■ Exercise instructions
Using the data below, return every line that holds the word "margin".

---

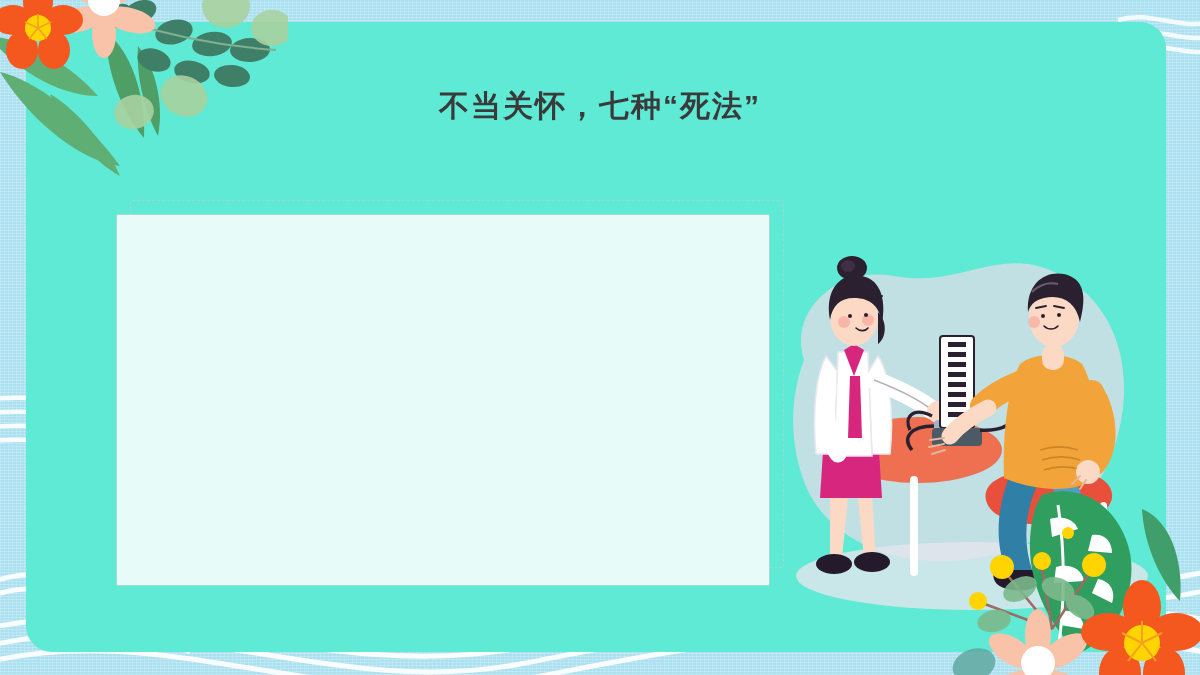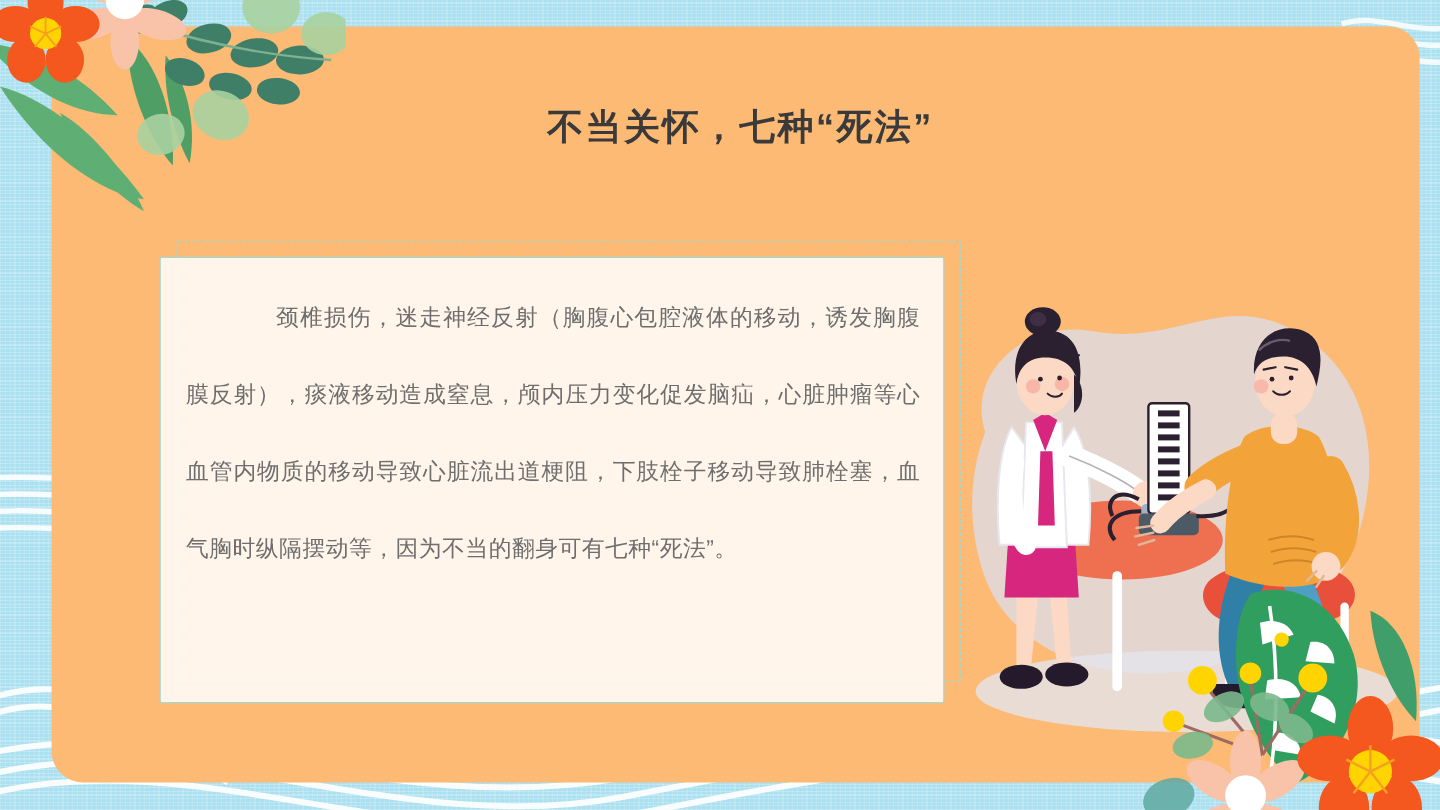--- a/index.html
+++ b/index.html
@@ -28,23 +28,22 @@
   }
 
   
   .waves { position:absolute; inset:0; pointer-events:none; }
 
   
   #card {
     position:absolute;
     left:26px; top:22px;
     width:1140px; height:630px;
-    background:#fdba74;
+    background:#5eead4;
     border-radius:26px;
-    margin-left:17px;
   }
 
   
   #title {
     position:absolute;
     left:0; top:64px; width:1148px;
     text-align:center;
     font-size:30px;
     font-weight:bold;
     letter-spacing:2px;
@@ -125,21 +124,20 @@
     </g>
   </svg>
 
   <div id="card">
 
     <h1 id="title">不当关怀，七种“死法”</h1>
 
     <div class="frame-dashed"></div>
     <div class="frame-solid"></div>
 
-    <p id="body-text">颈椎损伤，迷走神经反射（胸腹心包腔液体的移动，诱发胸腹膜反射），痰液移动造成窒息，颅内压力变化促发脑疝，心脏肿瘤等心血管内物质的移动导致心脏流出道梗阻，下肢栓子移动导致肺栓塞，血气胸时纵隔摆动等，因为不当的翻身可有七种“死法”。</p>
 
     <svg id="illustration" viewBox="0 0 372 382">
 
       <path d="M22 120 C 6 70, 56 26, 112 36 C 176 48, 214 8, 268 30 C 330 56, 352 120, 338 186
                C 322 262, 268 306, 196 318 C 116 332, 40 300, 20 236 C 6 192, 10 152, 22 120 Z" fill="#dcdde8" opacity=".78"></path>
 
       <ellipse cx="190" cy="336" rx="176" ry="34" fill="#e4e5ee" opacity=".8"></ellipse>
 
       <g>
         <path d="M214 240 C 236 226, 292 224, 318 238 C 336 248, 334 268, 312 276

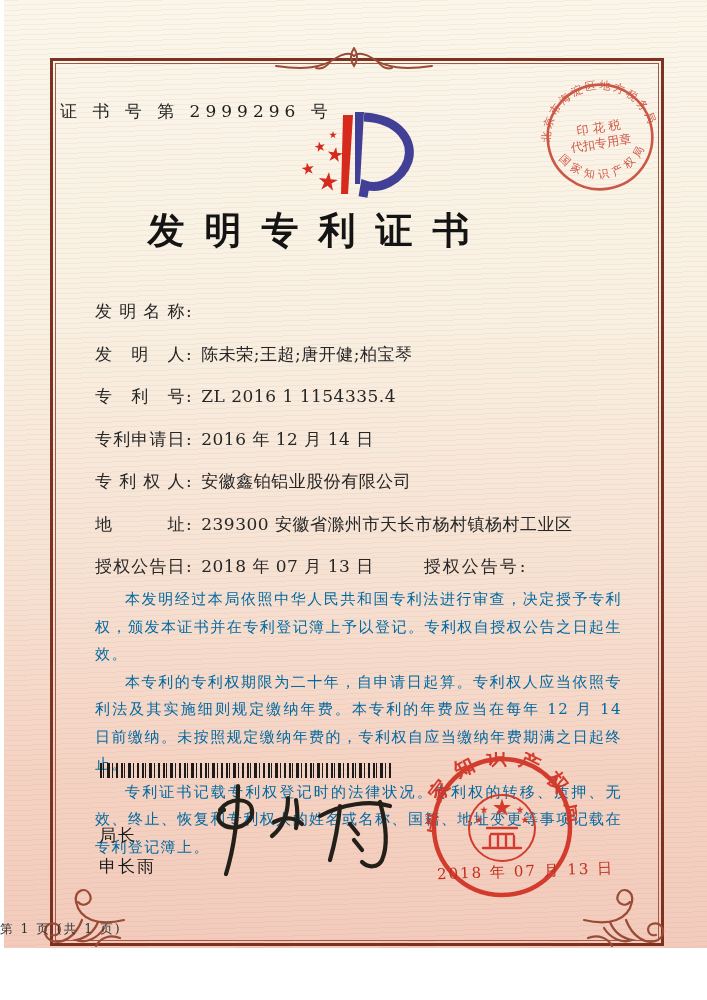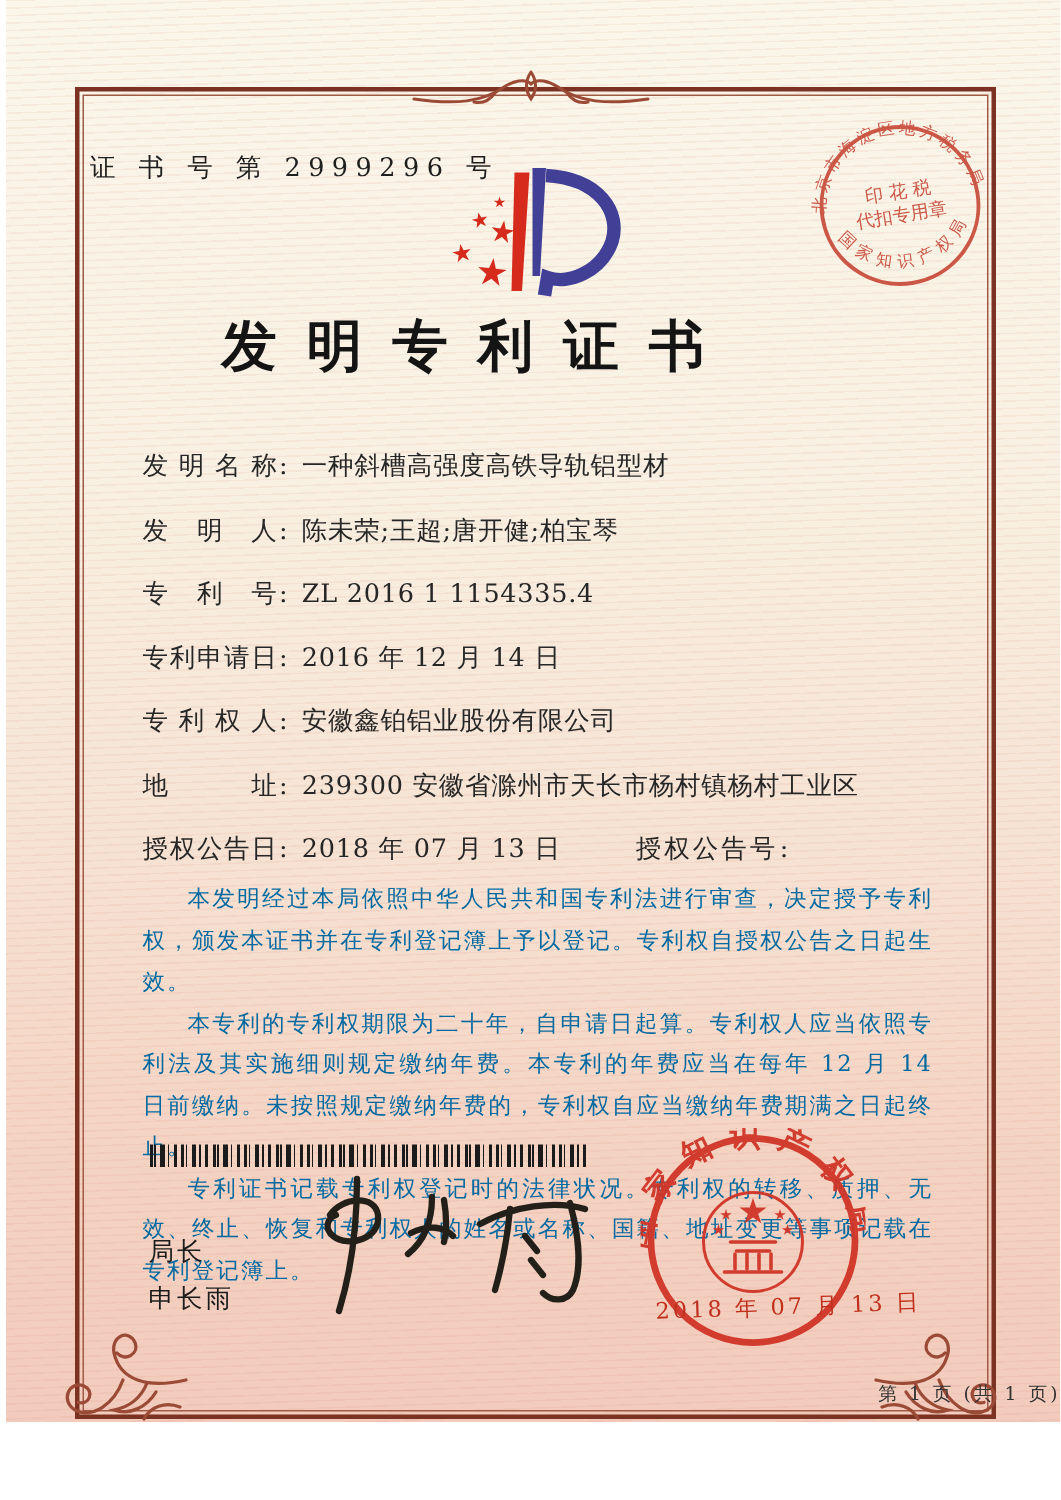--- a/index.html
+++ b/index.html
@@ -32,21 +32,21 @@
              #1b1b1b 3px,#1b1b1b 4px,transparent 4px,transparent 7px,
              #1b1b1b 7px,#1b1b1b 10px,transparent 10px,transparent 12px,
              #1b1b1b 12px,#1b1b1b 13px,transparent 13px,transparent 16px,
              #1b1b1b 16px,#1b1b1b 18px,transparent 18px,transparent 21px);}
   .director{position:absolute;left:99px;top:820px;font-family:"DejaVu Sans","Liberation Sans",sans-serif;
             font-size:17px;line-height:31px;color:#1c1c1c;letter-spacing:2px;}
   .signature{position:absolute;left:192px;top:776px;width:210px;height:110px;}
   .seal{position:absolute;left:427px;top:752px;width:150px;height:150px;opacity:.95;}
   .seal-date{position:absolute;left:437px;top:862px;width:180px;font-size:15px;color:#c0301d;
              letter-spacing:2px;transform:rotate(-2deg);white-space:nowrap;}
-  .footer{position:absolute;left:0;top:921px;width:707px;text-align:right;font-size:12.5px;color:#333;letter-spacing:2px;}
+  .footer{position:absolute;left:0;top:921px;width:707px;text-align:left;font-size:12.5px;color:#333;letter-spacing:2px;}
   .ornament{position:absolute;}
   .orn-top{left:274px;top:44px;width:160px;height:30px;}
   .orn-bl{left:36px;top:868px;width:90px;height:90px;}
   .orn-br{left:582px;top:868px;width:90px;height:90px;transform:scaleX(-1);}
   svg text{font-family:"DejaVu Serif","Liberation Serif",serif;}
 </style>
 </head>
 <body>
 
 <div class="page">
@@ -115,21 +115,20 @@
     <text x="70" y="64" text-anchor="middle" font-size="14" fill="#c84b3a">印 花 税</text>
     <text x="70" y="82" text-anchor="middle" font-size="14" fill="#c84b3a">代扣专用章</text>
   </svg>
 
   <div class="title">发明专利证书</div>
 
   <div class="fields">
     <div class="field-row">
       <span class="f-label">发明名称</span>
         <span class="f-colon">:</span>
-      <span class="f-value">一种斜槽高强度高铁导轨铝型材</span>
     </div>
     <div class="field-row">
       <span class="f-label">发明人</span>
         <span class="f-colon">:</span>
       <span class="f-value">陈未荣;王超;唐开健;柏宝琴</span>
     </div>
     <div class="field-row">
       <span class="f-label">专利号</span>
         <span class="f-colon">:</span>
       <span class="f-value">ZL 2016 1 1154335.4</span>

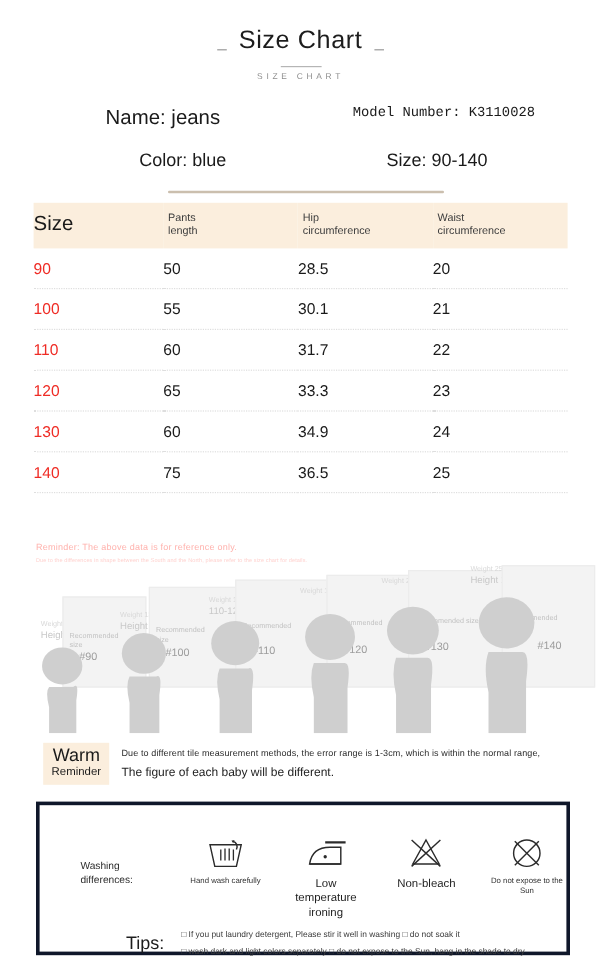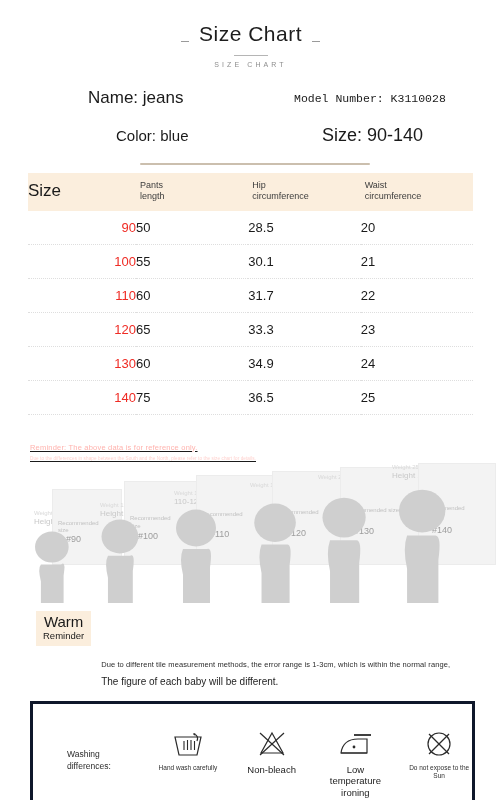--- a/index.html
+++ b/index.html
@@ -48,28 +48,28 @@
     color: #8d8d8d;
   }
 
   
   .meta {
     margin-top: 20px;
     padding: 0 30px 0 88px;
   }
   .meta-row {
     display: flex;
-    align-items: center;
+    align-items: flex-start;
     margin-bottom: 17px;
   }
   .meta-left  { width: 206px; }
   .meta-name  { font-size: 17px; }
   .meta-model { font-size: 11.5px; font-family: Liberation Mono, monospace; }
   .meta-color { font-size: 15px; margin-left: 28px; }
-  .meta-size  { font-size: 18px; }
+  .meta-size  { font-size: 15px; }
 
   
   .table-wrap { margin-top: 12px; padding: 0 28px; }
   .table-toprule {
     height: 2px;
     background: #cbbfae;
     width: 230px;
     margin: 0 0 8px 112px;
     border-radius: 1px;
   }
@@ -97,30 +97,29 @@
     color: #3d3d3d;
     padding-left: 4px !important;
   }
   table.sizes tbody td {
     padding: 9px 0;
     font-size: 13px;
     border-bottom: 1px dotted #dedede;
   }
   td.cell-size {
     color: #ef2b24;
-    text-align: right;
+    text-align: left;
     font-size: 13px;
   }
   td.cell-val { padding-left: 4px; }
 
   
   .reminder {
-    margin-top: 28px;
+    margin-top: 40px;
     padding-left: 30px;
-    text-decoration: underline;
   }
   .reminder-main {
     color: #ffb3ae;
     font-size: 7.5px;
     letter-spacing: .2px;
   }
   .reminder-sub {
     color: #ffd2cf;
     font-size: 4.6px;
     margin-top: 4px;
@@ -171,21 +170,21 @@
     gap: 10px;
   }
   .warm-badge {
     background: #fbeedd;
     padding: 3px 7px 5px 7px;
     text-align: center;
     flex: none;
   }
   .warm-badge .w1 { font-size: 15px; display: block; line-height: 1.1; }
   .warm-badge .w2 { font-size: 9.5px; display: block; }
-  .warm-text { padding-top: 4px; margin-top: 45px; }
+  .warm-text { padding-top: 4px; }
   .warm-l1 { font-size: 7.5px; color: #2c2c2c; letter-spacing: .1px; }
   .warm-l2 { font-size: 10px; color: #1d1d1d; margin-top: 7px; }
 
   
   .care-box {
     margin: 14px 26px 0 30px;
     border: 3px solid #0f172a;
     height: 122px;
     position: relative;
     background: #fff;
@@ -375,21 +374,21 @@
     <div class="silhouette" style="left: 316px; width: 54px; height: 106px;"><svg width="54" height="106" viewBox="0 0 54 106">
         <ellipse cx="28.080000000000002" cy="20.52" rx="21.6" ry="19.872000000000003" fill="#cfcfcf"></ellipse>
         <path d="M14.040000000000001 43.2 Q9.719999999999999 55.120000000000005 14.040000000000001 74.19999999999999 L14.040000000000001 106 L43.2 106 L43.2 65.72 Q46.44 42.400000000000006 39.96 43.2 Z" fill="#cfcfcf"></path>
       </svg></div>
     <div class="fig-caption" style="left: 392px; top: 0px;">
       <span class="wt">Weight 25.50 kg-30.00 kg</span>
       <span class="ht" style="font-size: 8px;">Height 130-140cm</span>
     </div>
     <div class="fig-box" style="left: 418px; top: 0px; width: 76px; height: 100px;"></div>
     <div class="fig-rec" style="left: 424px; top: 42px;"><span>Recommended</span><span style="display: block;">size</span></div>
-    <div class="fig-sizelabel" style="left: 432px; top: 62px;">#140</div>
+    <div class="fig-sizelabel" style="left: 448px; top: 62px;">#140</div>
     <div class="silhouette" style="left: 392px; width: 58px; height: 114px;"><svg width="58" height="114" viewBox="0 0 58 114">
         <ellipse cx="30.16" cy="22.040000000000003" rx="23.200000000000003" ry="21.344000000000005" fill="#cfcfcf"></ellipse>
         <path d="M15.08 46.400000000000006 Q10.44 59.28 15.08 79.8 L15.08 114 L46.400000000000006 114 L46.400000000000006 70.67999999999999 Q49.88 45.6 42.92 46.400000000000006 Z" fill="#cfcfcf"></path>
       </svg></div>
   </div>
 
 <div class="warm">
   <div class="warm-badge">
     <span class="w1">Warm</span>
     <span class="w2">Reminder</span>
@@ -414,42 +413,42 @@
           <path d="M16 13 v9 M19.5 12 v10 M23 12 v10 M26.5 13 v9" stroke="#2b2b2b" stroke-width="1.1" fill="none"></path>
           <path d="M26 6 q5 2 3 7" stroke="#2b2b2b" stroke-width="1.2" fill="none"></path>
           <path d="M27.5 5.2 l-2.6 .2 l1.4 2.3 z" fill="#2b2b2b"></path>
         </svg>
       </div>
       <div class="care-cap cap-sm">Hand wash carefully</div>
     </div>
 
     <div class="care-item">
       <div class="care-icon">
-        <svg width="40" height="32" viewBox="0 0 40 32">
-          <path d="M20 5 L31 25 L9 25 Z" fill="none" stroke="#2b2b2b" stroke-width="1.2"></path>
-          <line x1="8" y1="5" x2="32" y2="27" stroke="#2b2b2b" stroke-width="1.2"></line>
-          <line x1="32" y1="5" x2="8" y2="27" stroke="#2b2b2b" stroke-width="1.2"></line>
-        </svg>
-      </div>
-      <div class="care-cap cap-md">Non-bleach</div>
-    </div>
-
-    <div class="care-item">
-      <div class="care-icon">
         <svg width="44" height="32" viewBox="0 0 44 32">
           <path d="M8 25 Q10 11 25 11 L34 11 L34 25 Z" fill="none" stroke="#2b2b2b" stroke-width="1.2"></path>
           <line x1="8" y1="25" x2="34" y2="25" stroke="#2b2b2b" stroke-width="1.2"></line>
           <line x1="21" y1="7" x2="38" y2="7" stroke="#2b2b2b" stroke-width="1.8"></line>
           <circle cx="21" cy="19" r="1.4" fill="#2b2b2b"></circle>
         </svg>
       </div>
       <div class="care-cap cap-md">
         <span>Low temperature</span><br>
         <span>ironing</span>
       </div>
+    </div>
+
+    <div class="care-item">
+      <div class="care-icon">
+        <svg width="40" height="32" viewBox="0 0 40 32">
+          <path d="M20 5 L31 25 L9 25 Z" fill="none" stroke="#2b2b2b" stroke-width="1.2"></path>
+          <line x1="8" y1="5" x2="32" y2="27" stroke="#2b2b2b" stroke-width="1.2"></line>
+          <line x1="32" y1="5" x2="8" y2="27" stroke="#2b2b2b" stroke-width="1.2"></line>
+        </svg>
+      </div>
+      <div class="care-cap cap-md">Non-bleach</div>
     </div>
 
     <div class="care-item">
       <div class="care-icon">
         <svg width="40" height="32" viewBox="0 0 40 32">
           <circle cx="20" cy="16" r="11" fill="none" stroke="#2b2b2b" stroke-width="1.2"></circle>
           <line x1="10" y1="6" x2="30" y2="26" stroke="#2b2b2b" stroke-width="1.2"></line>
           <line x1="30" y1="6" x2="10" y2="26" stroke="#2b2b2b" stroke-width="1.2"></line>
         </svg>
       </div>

---

■ Output
-    margin-left:17px;
     margin-top: 20px;
     margin-bottom: 17px;
   .meta-color { font-size: 15px; margin-left: 28px; }
   .table-wrap { margin-top: 12px; padding: 0 28px; }
     margin: 0 0 8px 112px;
-    margin-top: 28px;
+    margin-top: 40px;
     margin-top: 4px;
-  .warm-text { padding-top: 4px; margin-top: 45px; }
   .warm-l2 { font-size: 10px; color: #1d1d1d; margin-top: 7px; }
     margin: 14px 26px 0 30px;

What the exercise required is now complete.